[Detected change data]
++++++
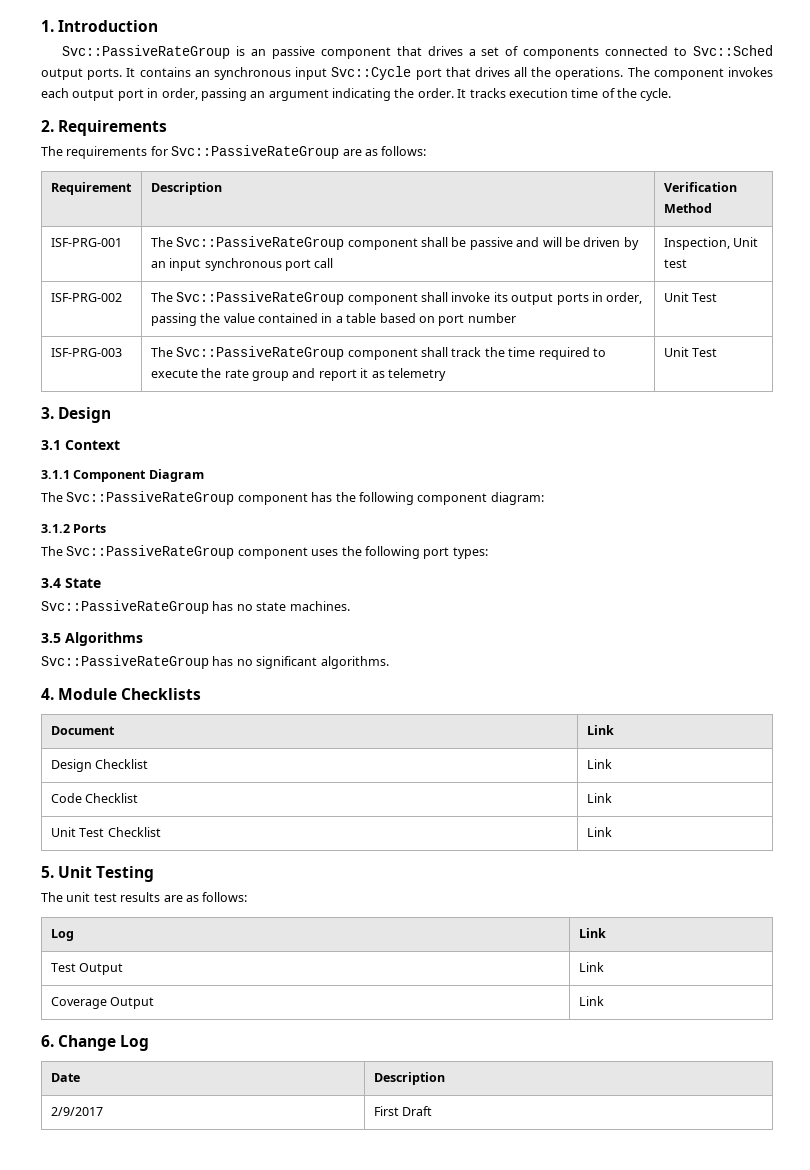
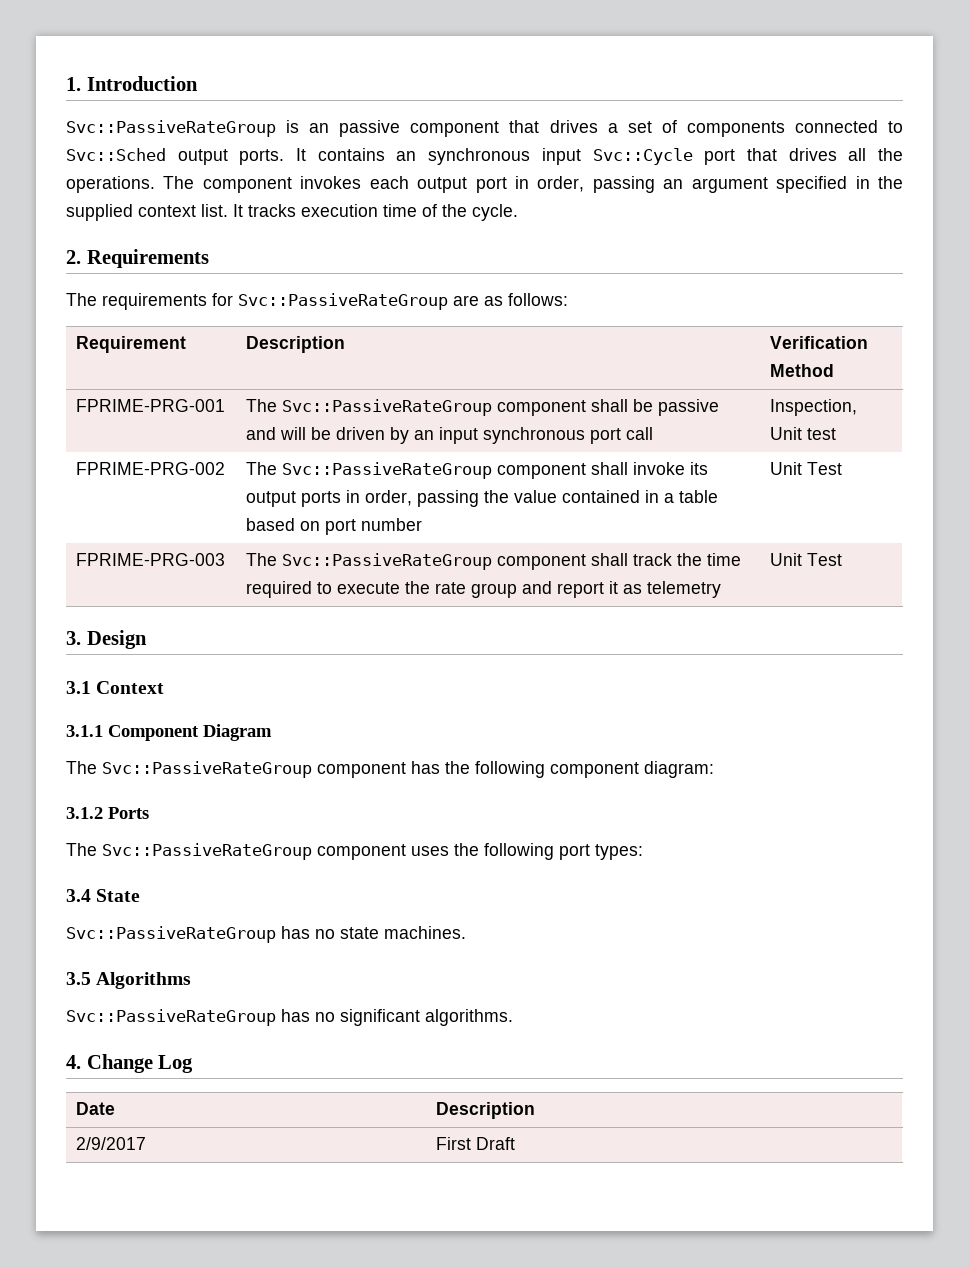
- The component invokes each output port in order, passing an argument indicating the order.
+ The component invokes each output port in order, passing an argument specified in the supplied context list.
- ISF-PRG-001 | The Svc::PassiveRateGroup component shall be passive and will be driven by an input synchronous port call | Inspection, Unit test
+ FPRIME-PRG-001 | The Svc::PassiveRateGroup component shall be passive and will be driven by an input synchronous port call | Inspection, Unit test
- ISF-PRG-002 | The Svc::PassiveRateGroup component shall invoke its output ports in order, passing the value contained in a table based on port number | Unit Test
+ FPRIME-PRG-002 | The Svc::PassiveRateGroup component shall invoke its output ports in order, passing the value contained in a table based on port number | Unit Test
- ISF-PRG-003 | The Svc::PassiveRateGroup component shall track the time required to execute the rate group and report it as telemetry | Unit Test
+ FPRIME-PRG-003 | The Svc::PassiveRateGroup component shall track the time required to execute the rate group and report it as telemetry | Unit Test
- 4. Module Checklists
- Document | Link
- Design Checklist | Link
- Code Checklist | Link
- Unit Test Checklist | Link
- 5. Unit Testing
- The unit test results are as follows:
- Log | Link
- Test Output | Link
- Coverage Output | Link
- 6. Change Log
+ 4. Change Log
++++++
**Exercise description:** Through the last line of the entries above, beginning at the line containing "- Document | Link", transcribe each line exactly, both ends included and nothing more.

**Finished task:**
- Document | Link
- Design Checklist | Link
- Code Checklist | Link
- Unit Test Checklist | Link
- 5. Unit Testing
- The unit test results are as follows:
- Log | Link
- Test Output | Link
- Coverage Output | Link
- 6. Change Log
+ 4. Change Log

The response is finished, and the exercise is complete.